GM Financial, General Motors’ captive finance arm, reported net income of $59 million for the fourth quarter of 2014, down $62 million, or 51 percent, from the $121 million it earned in the fourth quarter of 2013.
The General’s finance division cited one-time charges as the biggest reason for the results. For the quarter, one-time charges included costs related to acquiring overseas operations from Ally Financial, integration costs for GM Financial’s growing operations, and costs related to discontinuing the Chevrolet brand in Europe.
On a bright side, loan and lease originations for the United States and Canada were $4 billion, more than doubling the $1.8 billion recorded a year ago. Originations for international operations, meanwhile, were $2 billion, down from $2.1 billion a year ago.

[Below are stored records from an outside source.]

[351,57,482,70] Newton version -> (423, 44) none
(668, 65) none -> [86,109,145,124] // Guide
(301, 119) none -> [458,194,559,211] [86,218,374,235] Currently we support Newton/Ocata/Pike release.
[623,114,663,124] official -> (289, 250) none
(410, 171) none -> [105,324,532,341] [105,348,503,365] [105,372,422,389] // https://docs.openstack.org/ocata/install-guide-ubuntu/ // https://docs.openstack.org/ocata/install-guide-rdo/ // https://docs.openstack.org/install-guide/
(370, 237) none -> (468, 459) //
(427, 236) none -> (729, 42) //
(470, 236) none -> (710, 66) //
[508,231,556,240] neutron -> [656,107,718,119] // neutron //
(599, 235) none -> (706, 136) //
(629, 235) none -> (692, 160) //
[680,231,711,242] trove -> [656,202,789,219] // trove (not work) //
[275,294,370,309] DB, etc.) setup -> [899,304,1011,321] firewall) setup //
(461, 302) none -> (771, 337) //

GM Financial was created after General Motors acquired subprime lending specialist AmeriCredit in 2010 with the objective of creating an in-house source of financing and leasing for consumers as well as commercial “floorplan” leases to dealers. Since the acquisition, GM has progressively turned the unit into a full-fledged captive finance unit with those capabilities. One of GM Financial’s first steps was to add leasing capability to its lineup of financial offerings, while adding lending to consumers with prime credit in 2014.
In February, GM made lease incentives for the Buick and GMC brands exclusively available through GM Financial. It will done the same for Cadillac in March, while Chevrolet is officially under consideration, and is unofficially expected to follow in the footsteps of Buick-GMC and Cadillac later in 2015.